TASK ITEM:
Below are the records. List every line holding the word "with".

INPUT RECORDS:
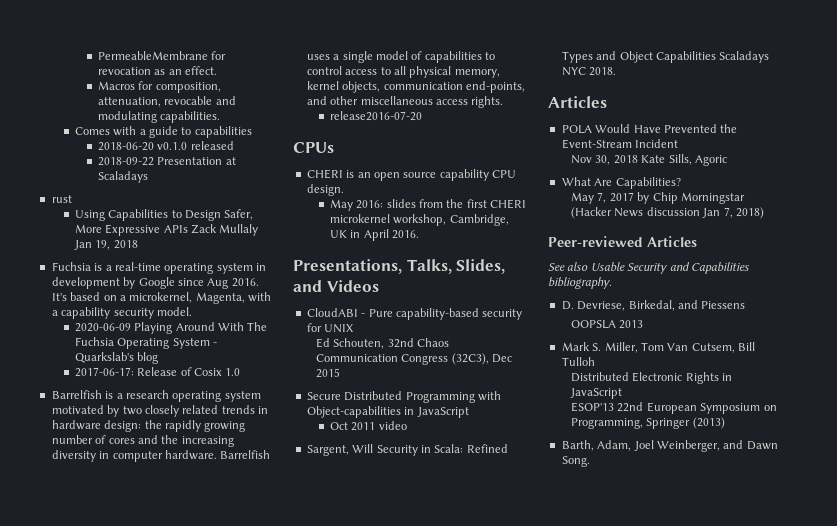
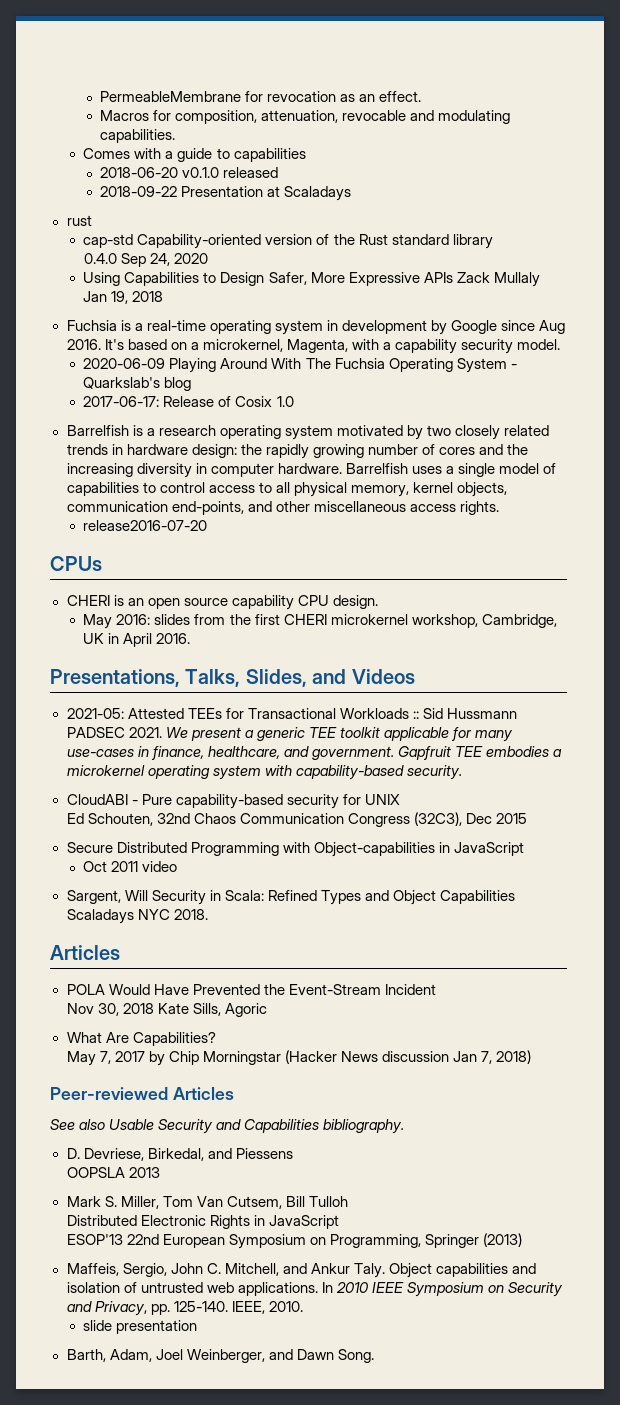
+ cap-std Capability-oriented version of the Rust standard library
+ 0.4.0 Sep 24, 2020
+ 2021-05: Attested TEEs for Transactional Workloads :: Sid Hussmann PADSEC 2021. We present a generic TEE toolkit applicable for many use-cases in finance, healthcare, and government. Gapfruit TEE embodies a microkernel operating system with capability-based security.
+ Maffeis, Sergio, John C. Mitchell, and Ankur Taly. Object capabilities and isolation of untrusted web applications. In 2010 IEEE Symposium on Security and Privacy, pp. 125-140. IEEE, 2010.
+ slide presentation

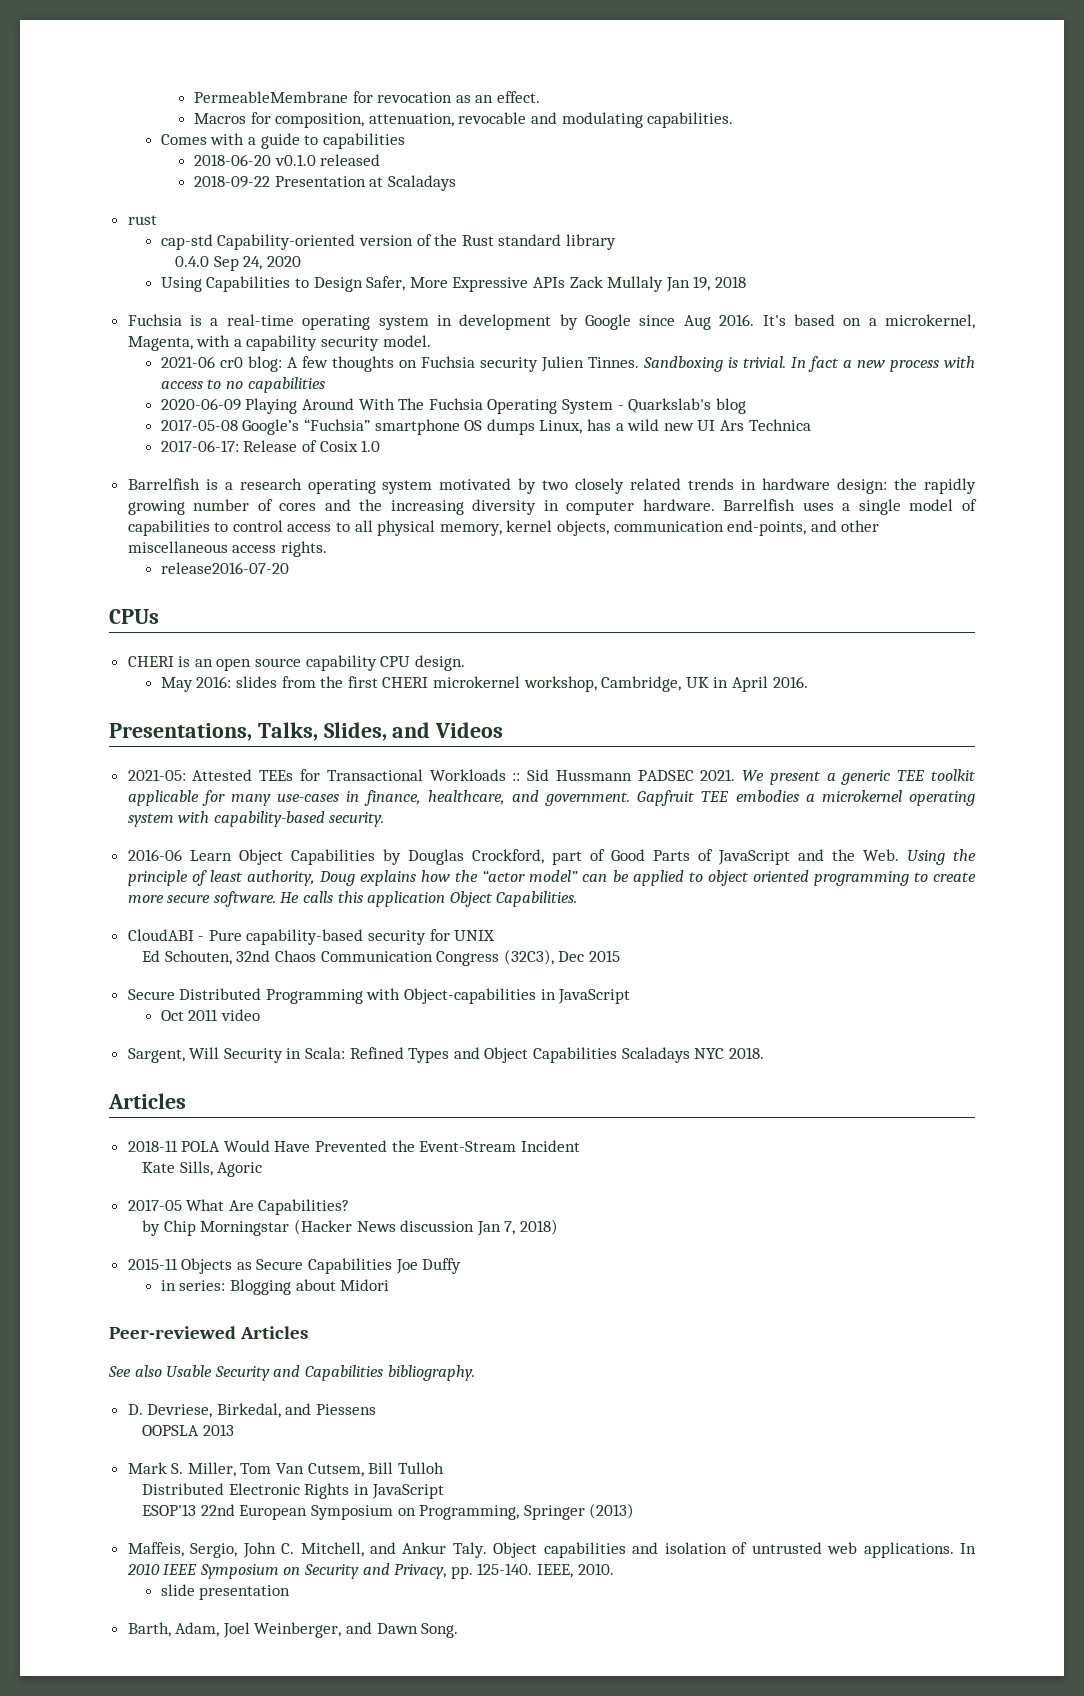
+ 2021-06 cr0 blog: A few thoughts on Fuchsia security Julien Tinnes. Sandboxing is trivial. In fact a new process with access to no capabilities
+ 2017-05-08 Google’s “Fuchsia” smartphone OS dumps Linux, has a wild new UI Ars Technica
+ 2016-06 Learn Object Capabilities by Douglas Crockford, part of Good Parts of JavaScript and the Web. Using the principle of least authority, Doug explains how the “actor model” can be applied to object oriented programming to create more secure software. He calls this application Object Capabilities.
- POLA Would Have Prevented the Event-Stream Incident
+ 2018-11 POLA Would Have Prevented the Event-Stream Incident
- Nov 30, 2018 Kate Sills, Agoric
+ Kate Sills, Agoric
- What Are Capabilities?
+ 2017-05 What Are Capabilities?
- May 7, 2017 by Chip Morningstar (Hacker News discussion Jan 7, 2018)
+ by Chip Morningstar (Hacker News discussion Jan 7, 2018)
+ 2015-11 Objects as Secure Capabilities Joe Duffy
+ in series: Blogging about Midori

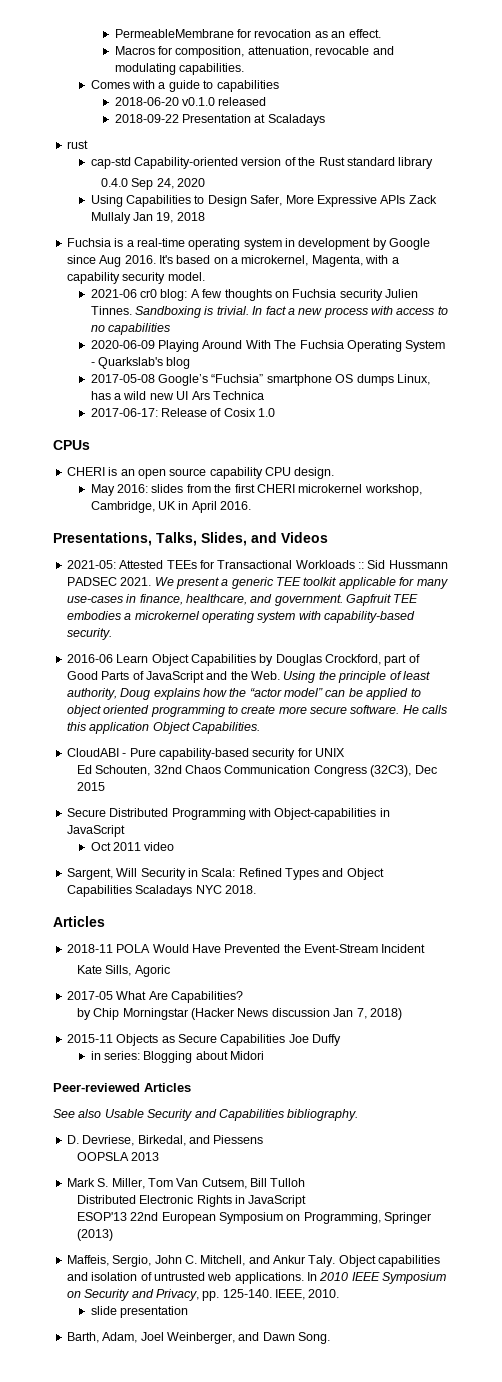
- Barrelfish is a research operating system motivated by two closely related trends in hardware design: the rapidly growing number of cores and the increasing diversity in computer hardware. Barrelfish uses a single model of capabilities to control access to all physical memory, kernel objects, communication end-points, and other miscellaneous access rights.
- release2016-07-20

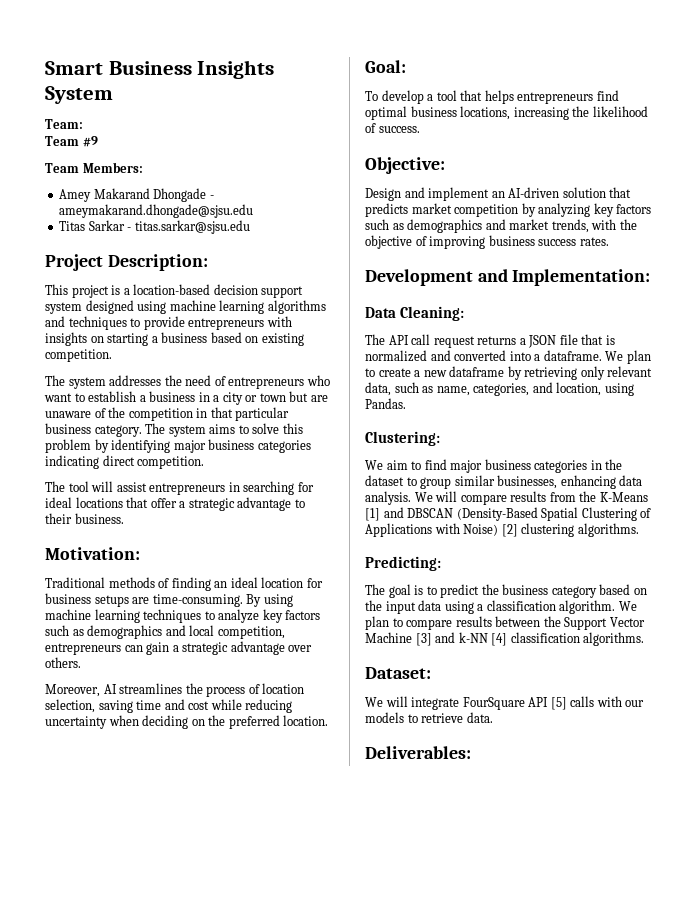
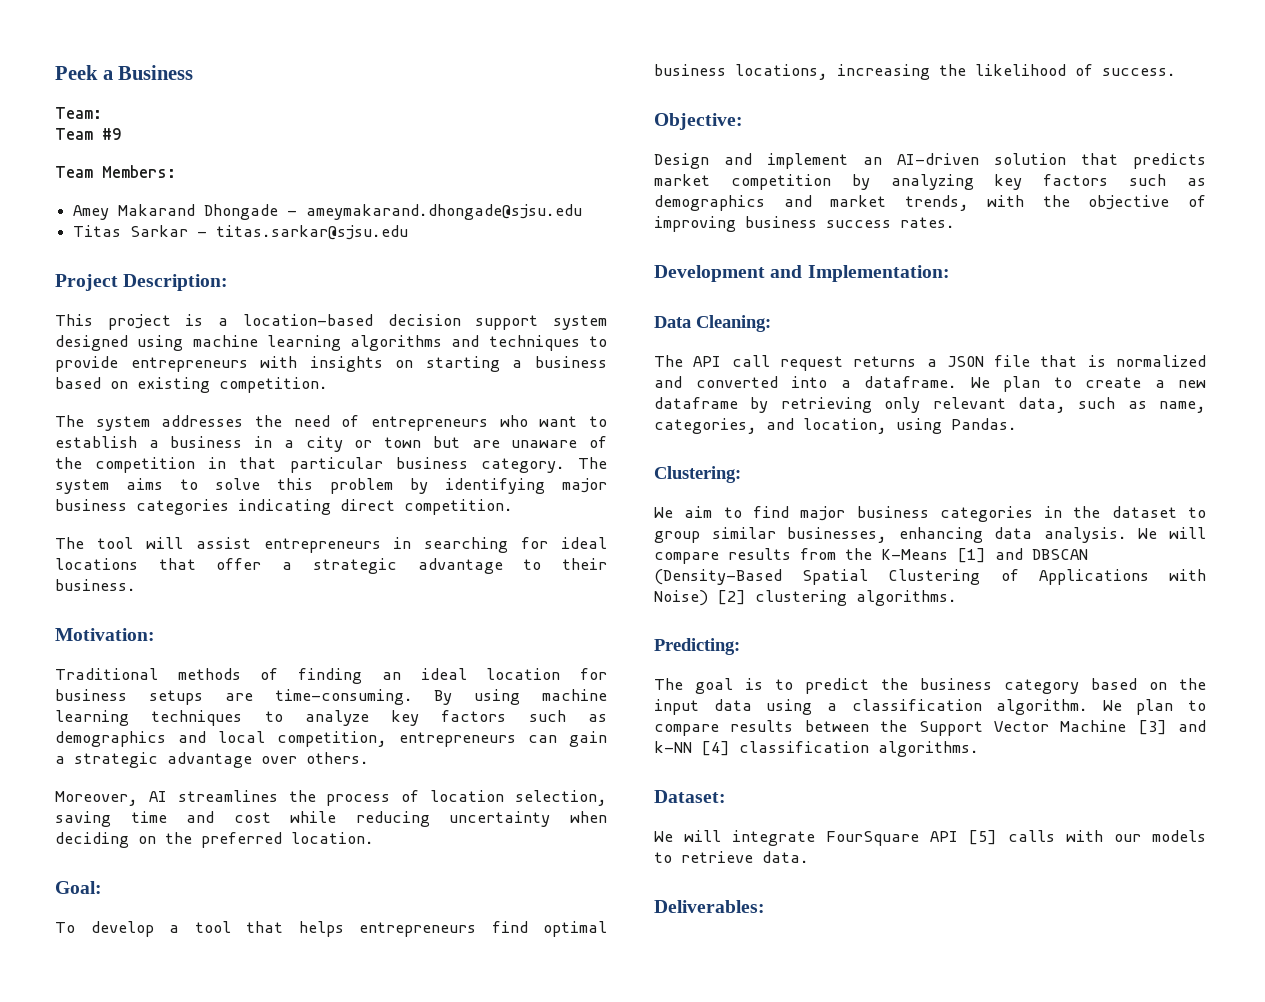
- Smart Business Insights System
+ Peek a Business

REPLY:
+ 2021-05: Attested TEEs for Transactional Workloads :: Sid Hussmann PADSEC 2021. We present a generic TEE toolkit applicable for many use-cases in finance, healthcare, and government. Gapfruit TEE embodies a microkernel operating system with capability-based security.
+ 2021-06 cr0 blog: A few thoughts on Fuchsia security Julien Tinnes. Sandboxing is trivial. In fact a new process with access to no capabilities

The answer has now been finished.